┏━━
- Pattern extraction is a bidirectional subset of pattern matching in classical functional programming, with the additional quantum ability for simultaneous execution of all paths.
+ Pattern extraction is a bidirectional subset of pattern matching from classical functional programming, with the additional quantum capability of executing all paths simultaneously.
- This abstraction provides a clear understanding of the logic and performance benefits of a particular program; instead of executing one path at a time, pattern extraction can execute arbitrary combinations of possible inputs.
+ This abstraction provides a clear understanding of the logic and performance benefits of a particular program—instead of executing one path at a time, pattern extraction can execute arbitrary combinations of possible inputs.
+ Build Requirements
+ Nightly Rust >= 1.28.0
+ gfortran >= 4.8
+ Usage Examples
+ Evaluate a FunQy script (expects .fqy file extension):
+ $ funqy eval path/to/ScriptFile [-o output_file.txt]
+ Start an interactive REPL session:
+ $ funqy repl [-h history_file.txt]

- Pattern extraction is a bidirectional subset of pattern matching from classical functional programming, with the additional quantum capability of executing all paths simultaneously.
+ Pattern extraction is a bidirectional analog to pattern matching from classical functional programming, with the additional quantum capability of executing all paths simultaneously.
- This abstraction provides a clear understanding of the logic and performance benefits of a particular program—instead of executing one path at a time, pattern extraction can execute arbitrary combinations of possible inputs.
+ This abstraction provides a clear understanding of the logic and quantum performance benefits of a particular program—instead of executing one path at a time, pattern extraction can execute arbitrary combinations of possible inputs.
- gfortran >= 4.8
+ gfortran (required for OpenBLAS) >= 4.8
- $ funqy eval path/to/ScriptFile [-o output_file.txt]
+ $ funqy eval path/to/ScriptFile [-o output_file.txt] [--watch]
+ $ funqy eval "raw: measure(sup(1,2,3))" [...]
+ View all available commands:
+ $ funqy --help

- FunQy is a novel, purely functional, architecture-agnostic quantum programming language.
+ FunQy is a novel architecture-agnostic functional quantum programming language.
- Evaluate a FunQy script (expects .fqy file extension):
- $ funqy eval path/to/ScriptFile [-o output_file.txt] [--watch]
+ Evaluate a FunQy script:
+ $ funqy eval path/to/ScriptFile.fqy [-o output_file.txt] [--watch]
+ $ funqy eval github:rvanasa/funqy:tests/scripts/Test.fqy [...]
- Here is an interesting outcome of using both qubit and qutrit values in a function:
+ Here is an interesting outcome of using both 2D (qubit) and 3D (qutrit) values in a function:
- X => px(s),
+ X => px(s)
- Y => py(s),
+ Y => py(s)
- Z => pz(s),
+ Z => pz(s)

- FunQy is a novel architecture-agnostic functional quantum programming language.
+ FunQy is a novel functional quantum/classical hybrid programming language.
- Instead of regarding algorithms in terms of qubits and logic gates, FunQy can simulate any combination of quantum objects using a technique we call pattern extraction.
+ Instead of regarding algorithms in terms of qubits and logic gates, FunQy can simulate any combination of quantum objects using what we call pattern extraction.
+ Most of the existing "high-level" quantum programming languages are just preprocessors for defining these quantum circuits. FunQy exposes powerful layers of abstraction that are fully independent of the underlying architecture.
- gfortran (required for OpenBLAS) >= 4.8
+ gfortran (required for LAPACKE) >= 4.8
┗━━
Task to complete ▸ The material above should be retyped in full, exactly as given.

Output for this exercise ▸
- Pattern extraction is a bidirectional subset of pattern matching in classical functional programming, with the additional quantum ability for simultaneous execution of all paths.
+ Pattern extraction is a bidirectional subset of pattern matching from classical functional programming, with the additional quantum capability of executing all paths simultaneously.
- This abstraction provides a clear understanding of the logic and performance benefits of a particular program; instead of executing one path at a time, pattern extraction can execute arbitrary combinations of possible inputs.
+ This abstraction provides a clear understanding of the logic and performance benefits of a particular program—instead of executing one path at a time, pattern extraction can execute arbitrary combinations of possible inputs.
+ Build Requirements
+ Nightly Rust >= 1.28.0
+ gfortran >= 4.8
+ Usage Examples
+ Evaluate a FunQy script (expects .fqy file extension):
+ $ funqy eval path/to/ScriptFile [-o output_file.txt]
+ Start an interactive REPL session:
+ $ funqy repl [-h history_file.txt]

- Pattern extraction is a bidirectional subset of pattern matching from classical functional programming, with the additional quantum capability of executing all paths simultaneously.
+ Pattern extraction is a bidirectional analog to pattern matching from classical functional programming, with the additional quantum capability of executing all paths simultaneously.
- This abstraction provides a clear understanding of the logic and performance benefits of a particular program—instead of executing one path at a time, pattern extraction can execute arbitrary combinations of possible inputs.
+ This abstraction provides a clear understanding of the logic and quantum performance benefits of a particular program—instead of executing one path at a time, pattern extraction can execute arbitrary combinations of possible inputs.
- gfortran >= 4.8
+ gfortran (required for OpenBLAS) >= 4.8
- $ funqy eval path/to/ScriptFile [-o output_file.txt]
+ $ funqy eval path/to/ScriptFile [-o output_file.txt] [--watch]
+ $ funqy eval "raw: measure(sup(1,2,3))" [...]
+ View all available commands:
+ $ funqy --help

- FunQy is a novel, purely functional, architecture-agnostic quantum programming language.
+ FunQy is a novel architecture-agnostic functional quantum programming language.
- Evaluate a FunQy script (expects .fqy file extension):
- $ funqy eval path/to/ScriptFile [-o output_file.txt] [--watch]
+ Evaluate a FunQy script:
+ $ funqy eval path/to/ScriptFile.fqy [-o output_file.txt] [--watch]
+ $ funqy eval github:rvanasa/funqy:tests/scripts/Test.fqy [...]
- Here is an interesting outcome of using both qubit and qutrit values in a function:
+ Here is an interesting outcome of using both 2D (qubit) and 3D (qutrit) values in a function:
- X => px(s),
+ X => px(s)
- Y => py(s),
+ Y => py(s)
- Z => pz(s),
+ Z => pz(s)

- FunQy is a novel architecture-agnostic functional quantum programming language.
+ FunQy is a novel functional quantum/classical hybrid programming language.
- Instead of regarding algorithms in terms of qubits and logic gates, FunQy can simulate any combination of quantum objects using a technique we call pattern extraction.
+ Instead of regarding algorithms in terms of qubits and logic gates, FunQy can simulate any combination of quantum objects using what we call pattern extraction.
+ Most of the existing "high-level" quantum programming languages are just preprocessors for defining these quantum circuits. FunQy exposes powerful layers of abstraction that are fully independent of the underlying architecture.
- gfortran (required for OpenBLAS) >= 4.8
+ gfortran (required for LAPACKE) >= 4.8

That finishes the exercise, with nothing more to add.